Void pointers are compatible with every other object pointer type and as mentioned in another answer, 7.21.6/10 speaks of the type of the pointed at object, not the type of the pointer. This is consistent with the rules of effective type/pointer aliasing (6.5/6), which have to be applied as well, since the passed pointer does not necessarily point to a chunk of memory with an object of a declared type (could as well be a void pointer returned from malloc). scanf has to be regarded as a "lvalue" access following the rules of effective type.

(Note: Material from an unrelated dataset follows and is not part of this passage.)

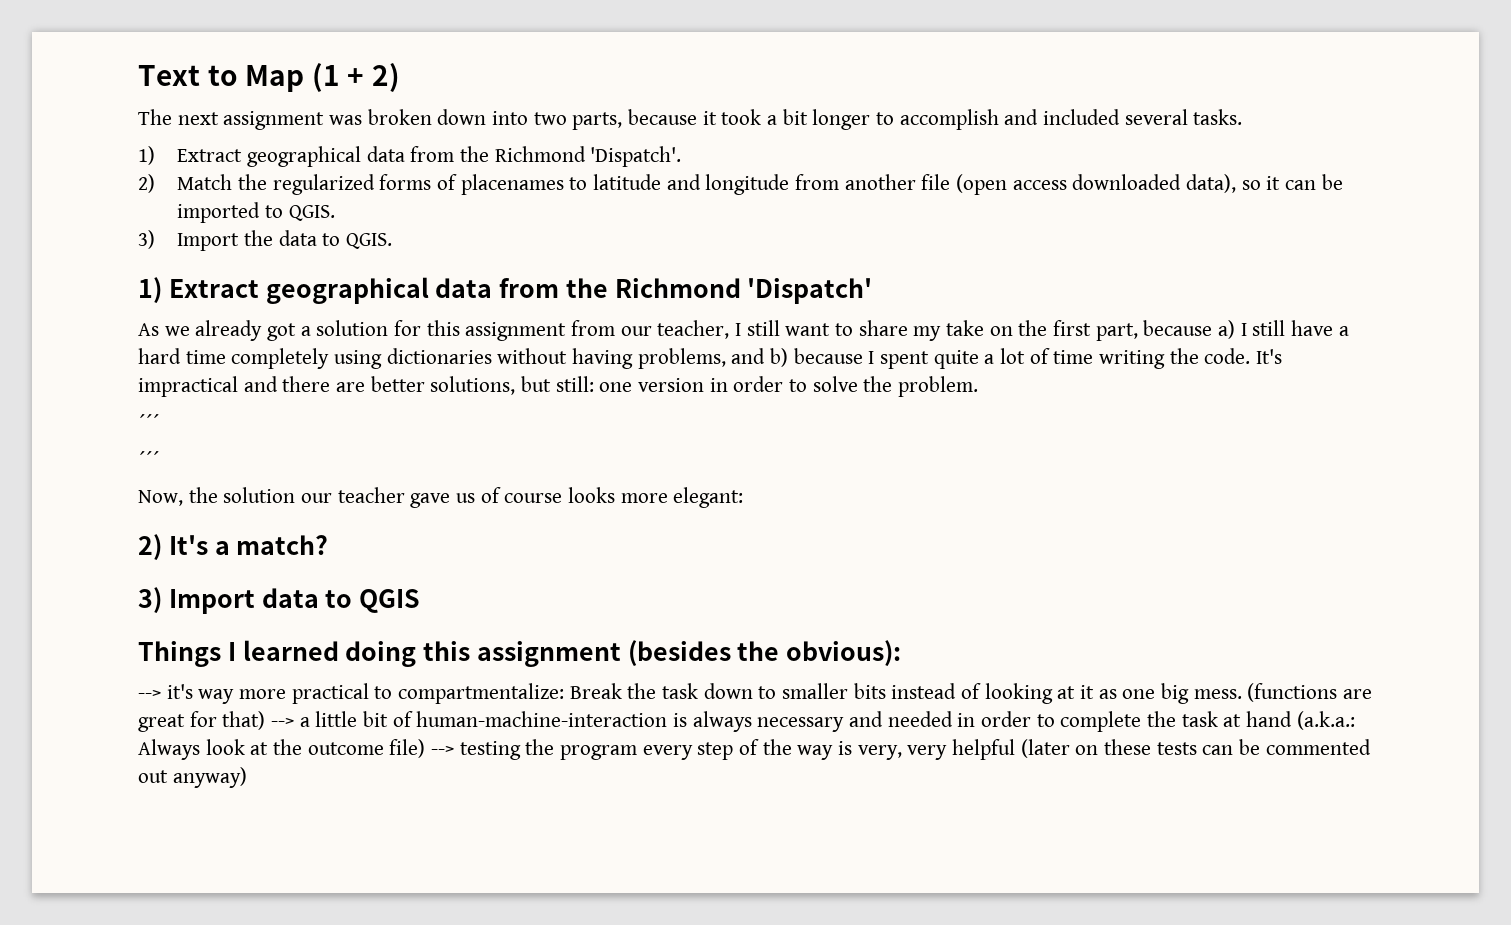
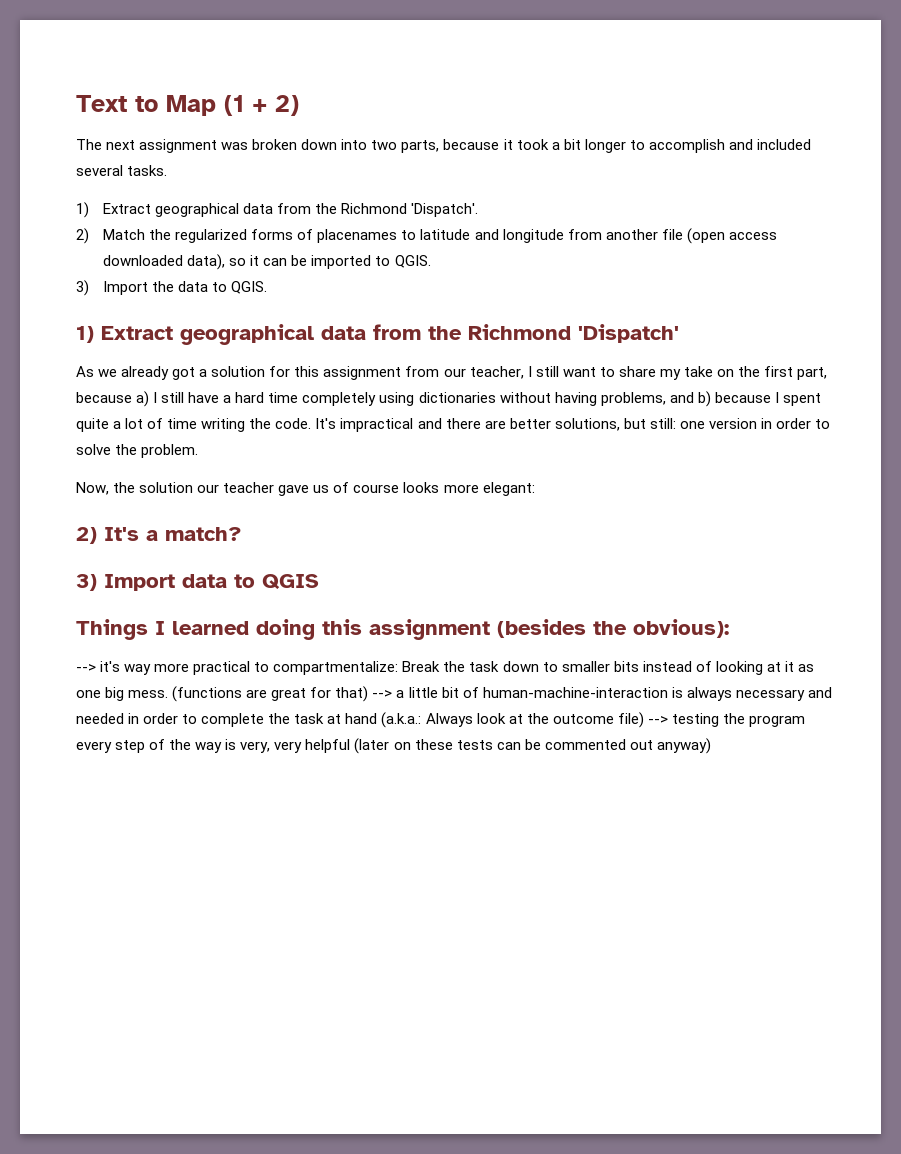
  It's impractical and there are better solutions, but still: one version in order to solve the problem.
- ´´´
- ´´´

Examples:

float f;
scanf("%d", &f); // undefined behavior, 7.21.6/10 and 6.5/7
void* v = &f;
scanf("%f", v); // well-defined behavior, object f has declared and effective type float

void* p = malloc(n); // location pointed at by p has no declared type
scanf("%d", p); // well-defined, *p is now to be regarded as effective type int

For scanf to make any sense, it will have to internally cast the passed pointer to a pointer to the type of the specified conversion specifier. Any type information that the passed pointers might have had is lost through the varadic function/va_list parameter passing anyway.

Notably, there's a whole lot of scenarios where scanf can go wrong, so it is mostly to be used for debugging purposes - it is not a function recommended to be used in any professional release. If your program for some reason must use console input, then use fgets as far as possible.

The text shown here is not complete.